Молчанов и Шенявский с ординарцами и офицером связи шли по городу. Шенявский, возбуждённый, тоже не спавший ночь, рассказывал, жестикулируя большими руками:

— Как народ нас ждал! Сколько мук люди приняли, но не покорились! Одна женщина в концлагере сохранила красное знамя. Три года берегла! Рогозкина Анна Севостьяновна. Я записал, буду в ротах на политзанятиях рассказывать. Знаешь, как было? Только пришвартовались катера Капустина, вдруг моряки видят — бегут люди. Впереди эта самая Анна Севостьяновна, в руках у неё знамя. Подбежала, плачет от счастья: «Возьмите, сыночки, вы первые наши освободители…»

pic_08.jpg

Подошли к Лососинке. Мост близ Онегзавода лежал в воде, уродливо горбатясь толстыми брёвнами, обгорелыми досками. Перебрались кое-как, пошли на территорию завода — повсюду груды ржавого металла, чёрные стены, битый кирпич. Вдалеке громыхнул железный лист, у обгорелого локомобиля они увидели худого человека в потёртом брезентовом плаще. Тот заметил военных, подошёл, поздоровался, представился:

— Чистюнин, местный учитель. Был в концлагере. Вчера нас освободили, а сегодня я собрал ребят, и мы записываем, делаем рисунки всех разрушений, ходим по всем улицам. Я вот с альбомом здесь. Что стало с нашим знаменитым заводом! Ведь в этом месте, может, нога самого Суворова ступала. Какие пушки лили наши предки! «Петрозаводск знаменит!» — воскликнул Суворов, увидев на пробном поле, как ядра метко ложатся в цель…

Все вместе они поднялись из низины, вышли на старинную круглую площадь, посреди которой на массивном гранитном постаменте стояла кургузая пушчонка.

— Эта площадь — святыня города, — прошептал Чистюнин. — Здесь стоял великолепный памятник Ленину. Автор — знаменитый Манизер. Наши умельцы сами камень отыскали, сами вытесали. Фашисты хотели взорвать, но побоялись гнева народного. Вывезли куда-то.

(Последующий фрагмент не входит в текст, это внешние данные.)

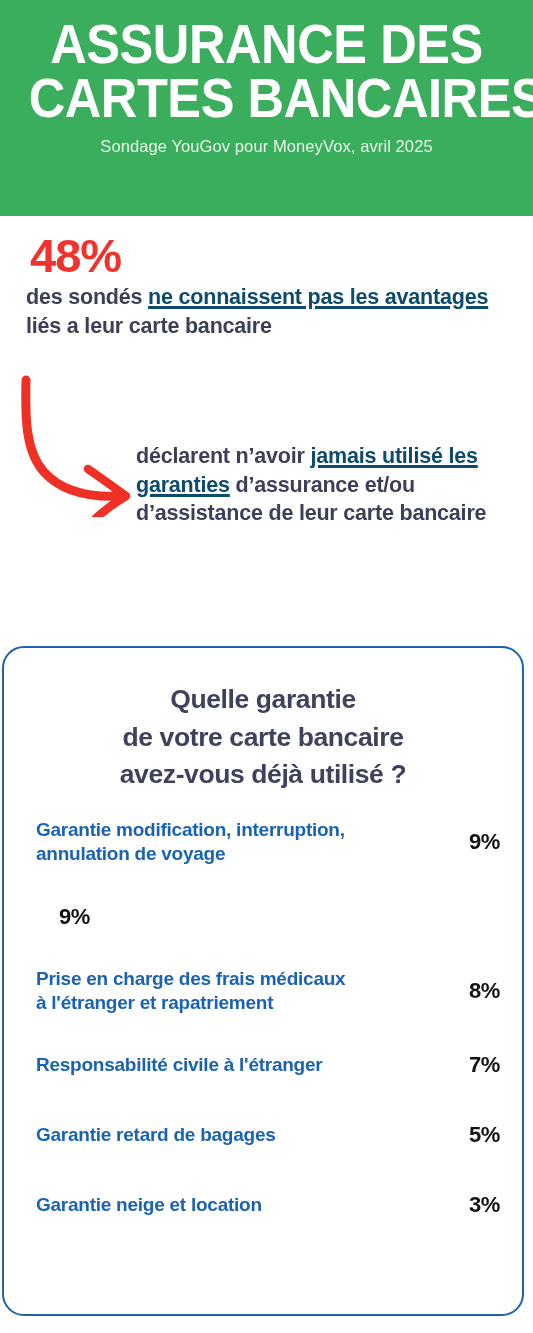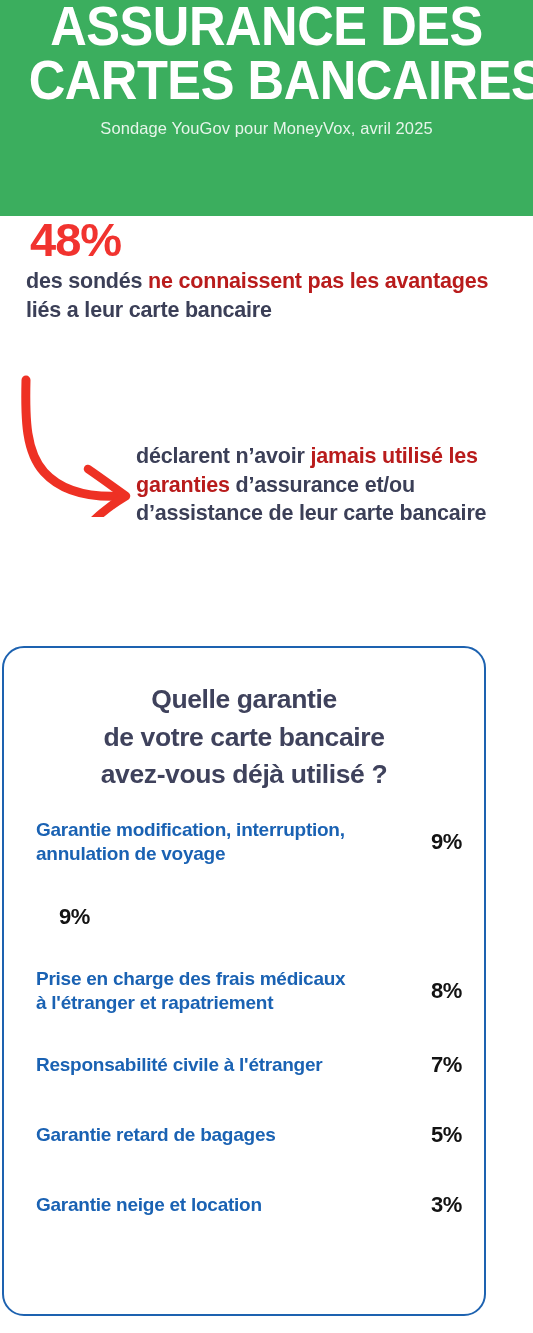--- a/index.html
+++ b/index.html
@@ -19,20 +19,21 @@
 
   
   .header {
     position: absolute;
     left: 0;
     top: 0;
     width: 533px;
     height: 216px;
     background: #3bae5e;
     box-sizing: border-box;
+    padding-top: 18px;
     text-align: center;
   }
   .header-title {
     color: #ffffff;
     font-family: "Liberation Sans Narrow", "Liberation Sans", sans-serif;
     font-weight: 700;
     font-size: 55px;
     line-height: 0.98;
     letter-spacing: -0.5px;
     transform: scaleX(0.92);
@@ -49,40 +50,41 @@
     font-size: 16.5px;
     font-weight: 400;
     letter-spacing: 0.1px;
     margin-top: 11px;
   }
 
   
   .stat-48 {
     position: absolute;
     left: 26px;
-    top: 216px;
+    top: 232px;
     width: 490px;
   }
   .big-pct {
     color: #f1332f;
     font-size: 47px;
     font-weight: 800;
     line-height: 1;
     letter-spacing: -1px;
     margin: 0 0 4px 4px;
   }
   .stat-text {
     color: #3b3f57;
     font-size: 21.5px;
     font-weight: 700;
     line-height: 1.33;
     letter-spacing: -0.2px;
   }
   .hl {
-    color: #b91c1c;
+    color: #0c4a6e;
+    text-decoration: underline;
     text-decoration-thickness: 2.5px;
     text-underline-offset: 2px;
   }
   .stat-note {
     color: #4c4f63;
     font-size: 15.5px;
     font-style: italic;
     font-weight: 400;
     margin-top: 7px;
     letter-spacing: -0.1px;
@@ -108,21 +110,21 @@
   .stat-75 .big-pct {
     font-size: 46px;
     margin-bottom: 2px;
   }
 
   
   .card {
     position: absolute;
     left: 2px;
     top: 646px;
-    width: 484px;
+    width: 522px;
     height: 670px;
     box-sizing: border-box;
     border: 2.5px solid #1d62b0;
     border-radius: 22px;
     background: #ffffff;
   }
   .card-title {
     text-align: center;
     color: #3f425c;
     font-size: 26.5px;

Учитель повёл их дальше по городу, точнее, по огромному нескончаемому пепелищу. Кусок огромной полукруглой стены высился на месте красавицы гостиницы «Северной», в руинах лежал университет. Были сожжены, разрушены институт культуры, публичная библиотека, дом пионеров, финский театр, дом связи, речной вокзал. Уничтожены больницы, паровозное депо, электростанции, типография, крупнейшая в стране лыжная фабрика.

— Школу мою сожгли, — продолжал свой печальный рассказ Чистюнин. — Уничтожили детские сады, ясли, техникумы, бани. А какая филармония была у нас! Какой зал! Лучших артистов страны не стыдно было принять. Все самые важные городские собрания там проходили. Она у входа в парк стояла. Половину деревьев в парке спилили… Ничего захватчики не пожалели, а берёзы были здесь чуть ли не Петром Первым посажены. Почти тысяча больших домов снесена с лица земли, одни фундаменты остались. Где люди жить будут? Нас в лагерях было тысяч двадцать. А сколько погибло? Вот здесь был домик поэта Державина. Как мы берегли его! Гитлеровцы растащили на дрова…

Молчанов шёл, и ноги его были как чугунные, руки безвольно лежали на автомате. Он то и дело прикуривал гаснущую самокрутку.

— Вот оно, горе-то, — повторял Шенявский. — Я впервые вижу такое. Битый кирпич, ржавый металл. Нет города!